Networking is really important for landing an entry level job, which is why going to tech meetups in your area is a great idea. Being a regular face in your local tech scene will start to build your reputation in the area, and is a fantastic place to start when looking for a job. Meetups can also be a good source of motivation to keep learning. You will meet other developers ranging from newbies to seasoned coding veterans , all of which will likely offer encouraging words and help you navigate your current situation. Meetup events like hackathons, or group work / co-working meetups are an especially good place to meet and work with other developers. If you have the skills, but lack the experience, participating in an environment where you can start displaying your skill never hurts.

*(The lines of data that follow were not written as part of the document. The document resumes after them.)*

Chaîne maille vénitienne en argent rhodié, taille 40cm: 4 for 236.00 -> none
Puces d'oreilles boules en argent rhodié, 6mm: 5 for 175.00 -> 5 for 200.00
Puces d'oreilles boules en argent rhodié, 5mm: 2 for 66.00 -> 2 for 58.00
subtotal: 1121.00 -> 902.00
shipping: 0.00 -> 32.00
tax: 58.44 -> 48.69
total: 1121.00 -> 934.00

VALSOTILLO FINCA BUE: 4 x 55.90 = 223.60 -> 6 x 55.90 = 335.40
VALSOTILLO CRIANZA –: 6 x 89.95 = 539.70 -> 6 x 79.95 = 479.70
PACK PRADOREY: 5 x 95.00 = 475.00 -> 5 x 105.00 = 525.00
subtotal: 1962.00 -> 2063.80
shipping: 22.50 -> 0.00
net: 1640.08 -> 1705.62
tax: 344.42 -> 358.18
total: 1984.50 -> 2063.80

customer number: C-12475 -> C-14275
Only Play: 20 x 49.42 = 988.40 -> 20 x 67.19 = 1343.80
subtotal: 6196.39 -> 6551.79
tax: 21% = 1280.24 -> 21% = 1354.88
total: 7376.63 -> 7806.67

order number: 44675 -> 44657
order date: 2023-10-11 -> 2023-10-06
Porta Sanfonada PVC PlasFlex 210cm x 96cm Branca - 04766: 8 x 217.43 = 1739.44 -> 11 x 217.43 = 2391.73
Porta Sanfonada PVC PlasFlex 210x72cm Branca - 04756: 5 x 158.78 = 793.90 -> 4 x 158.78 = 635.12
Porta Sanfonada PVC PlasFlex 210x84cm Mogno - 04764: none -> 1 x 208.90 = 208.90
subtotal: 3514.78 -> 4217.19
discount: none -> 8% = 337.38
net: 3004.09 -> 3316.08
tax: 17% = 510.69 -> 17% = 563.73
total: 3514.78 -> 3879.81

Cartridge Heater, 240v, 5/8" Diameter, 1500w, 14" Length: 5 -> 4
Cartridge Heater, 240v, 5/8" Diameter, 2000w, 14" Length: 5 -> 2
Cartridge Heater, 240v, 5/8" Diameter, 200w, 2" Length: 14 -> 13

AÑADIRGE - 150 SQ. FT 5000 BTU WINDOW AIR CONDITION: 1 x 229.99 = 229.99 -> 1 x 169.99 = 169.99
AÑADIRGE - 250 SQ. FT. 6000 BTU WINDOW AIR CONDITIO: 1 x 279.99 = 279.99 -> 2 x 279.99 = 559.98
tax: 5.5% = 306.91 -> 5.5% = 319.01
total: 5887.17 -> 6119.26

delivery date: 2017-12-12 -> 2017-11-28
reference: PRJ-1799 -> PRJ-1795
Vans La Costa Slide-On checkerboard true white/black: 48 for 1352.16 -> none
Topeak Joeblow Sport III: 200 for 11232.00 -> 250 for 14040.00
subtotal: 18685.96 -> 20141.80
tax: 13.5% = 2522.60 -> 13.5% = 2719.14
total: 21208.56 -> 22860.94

The best advice I could give is to try and look at your current skillset, look at the skillsets that companies are looking to hire, and start catering your learning to those skills. If you can prove your proficiency in an interview, your lack of experience won’t be an issue. If you are having an issue landing that first interview, hit the Tech Meetup circuit for a few weeks and start getting to know your local tech community. In today’s tech job market, companies are always looking to hire new talent, but you have to have a solid foundation of knowledge first before expecting to land a job.